Exercise aim — Determine the number of lines in these entries that hold the word "left". Give the number and nothing more.

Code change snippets
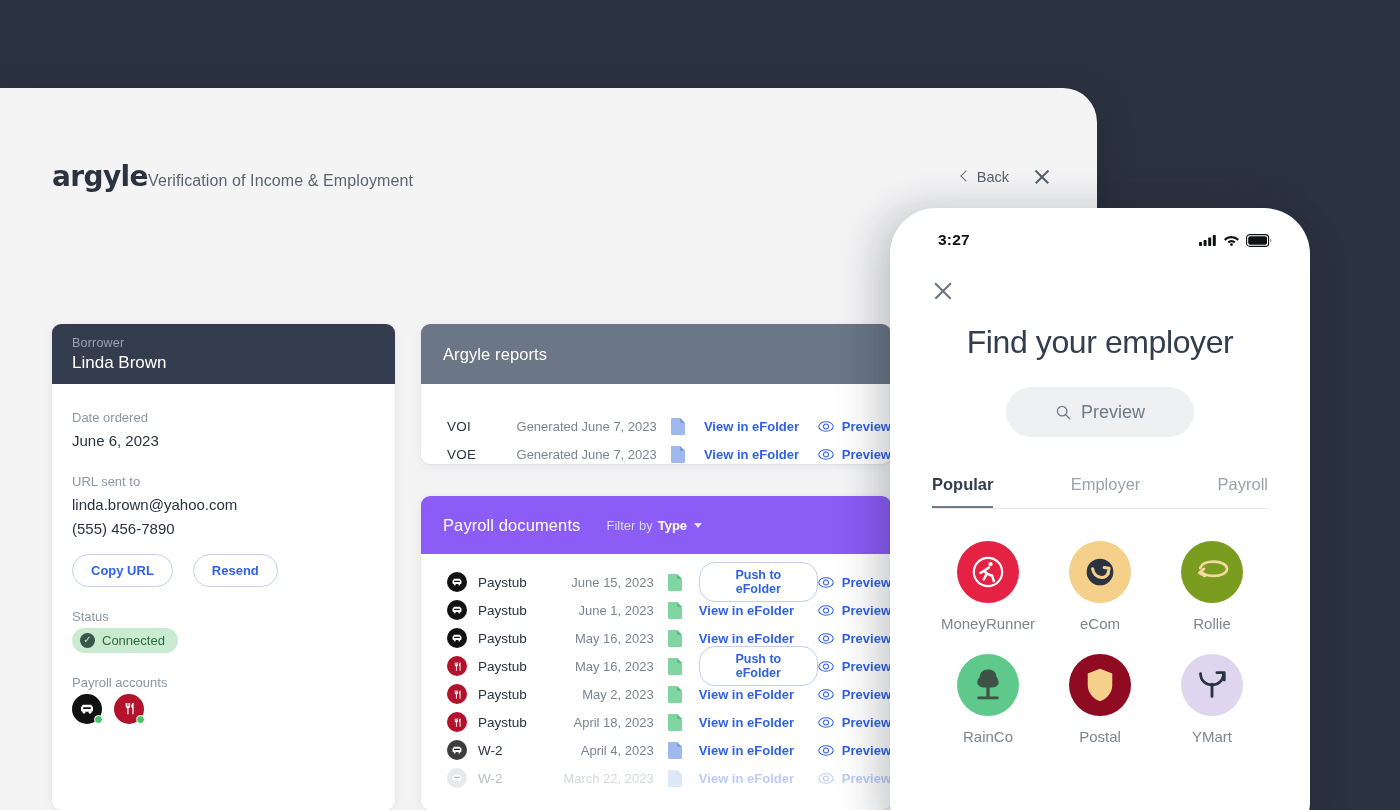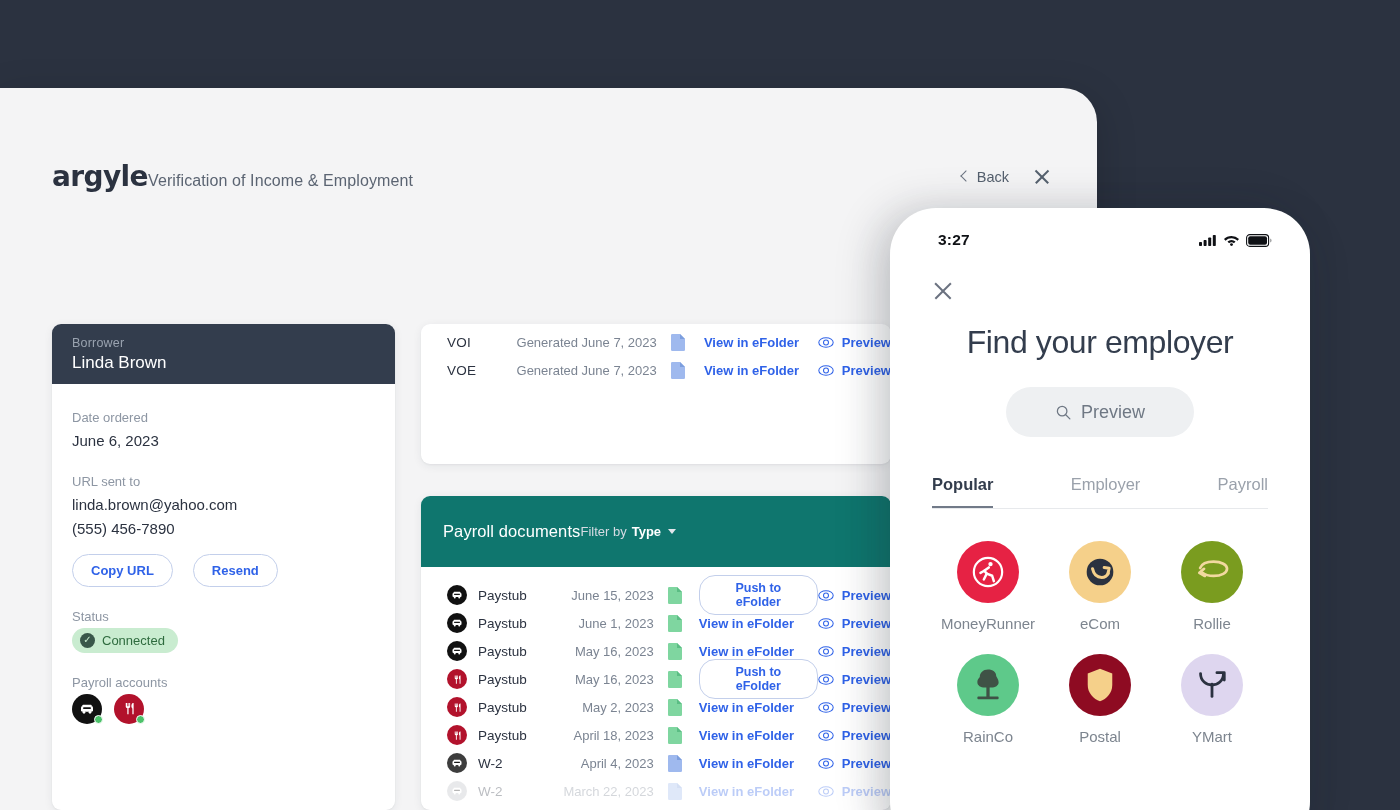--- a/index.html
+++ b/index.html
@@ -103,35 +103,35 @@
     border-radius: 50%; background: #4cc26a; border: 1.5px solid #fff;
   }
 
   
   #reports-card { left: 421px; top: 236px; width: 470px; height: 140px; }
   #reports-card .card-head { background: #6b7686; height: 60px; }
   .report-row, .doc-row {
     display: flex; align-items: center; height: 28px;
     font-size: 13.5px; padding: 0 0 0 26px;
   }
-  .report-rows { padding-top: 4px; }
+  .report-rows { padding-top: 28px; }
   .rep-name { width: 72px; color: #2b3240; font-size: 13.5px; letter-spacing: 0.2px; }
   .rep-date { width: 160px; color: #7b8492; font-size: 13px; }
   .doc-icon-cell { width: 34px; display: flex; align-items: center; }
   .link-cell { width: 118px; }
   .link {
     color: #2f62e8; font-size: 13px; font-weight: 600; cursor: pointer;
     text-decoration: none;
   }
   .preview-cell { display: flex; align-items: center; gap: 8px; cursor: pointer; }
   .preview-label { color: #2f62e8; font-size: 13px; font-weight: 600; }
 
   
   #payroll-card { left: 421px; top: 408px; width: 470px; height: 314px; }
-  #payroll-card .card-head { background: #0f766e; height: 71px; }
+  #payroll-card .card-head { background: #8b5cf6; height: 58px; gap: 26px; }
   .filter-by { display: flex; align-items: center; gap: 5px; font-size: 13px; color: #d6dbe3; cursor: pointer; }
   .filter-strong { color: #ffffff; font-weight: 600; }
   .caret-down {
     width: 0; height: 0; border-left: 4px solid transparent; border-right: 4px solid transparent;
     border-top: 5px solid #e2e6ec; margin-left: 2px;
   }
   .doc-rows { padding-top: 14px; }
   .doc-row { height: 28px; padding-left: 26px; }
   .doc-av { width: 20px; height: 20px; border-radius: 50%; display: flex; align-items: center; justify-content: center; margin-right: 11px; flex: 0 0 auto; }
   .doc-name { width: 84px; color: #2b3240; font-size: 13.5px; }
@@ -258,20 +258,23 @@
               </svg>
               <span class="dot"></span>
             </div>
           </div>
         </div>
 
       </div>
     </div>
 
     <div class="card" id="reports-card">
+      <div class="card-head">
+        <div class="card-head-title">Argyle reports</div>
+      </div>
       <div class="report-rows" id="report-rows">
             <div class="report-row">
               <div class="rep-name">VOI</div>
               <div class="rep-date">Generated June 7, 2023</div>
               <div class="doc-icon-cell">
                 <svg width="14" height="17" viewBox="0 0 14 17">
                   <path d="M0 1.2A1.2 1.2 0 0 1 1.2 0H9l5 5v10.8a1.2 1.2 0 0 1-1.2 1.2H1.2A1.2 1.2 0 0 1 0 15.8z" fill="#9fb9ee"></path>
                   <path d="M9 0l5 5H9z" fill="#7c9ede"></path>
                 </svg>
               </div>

Exercise output — 5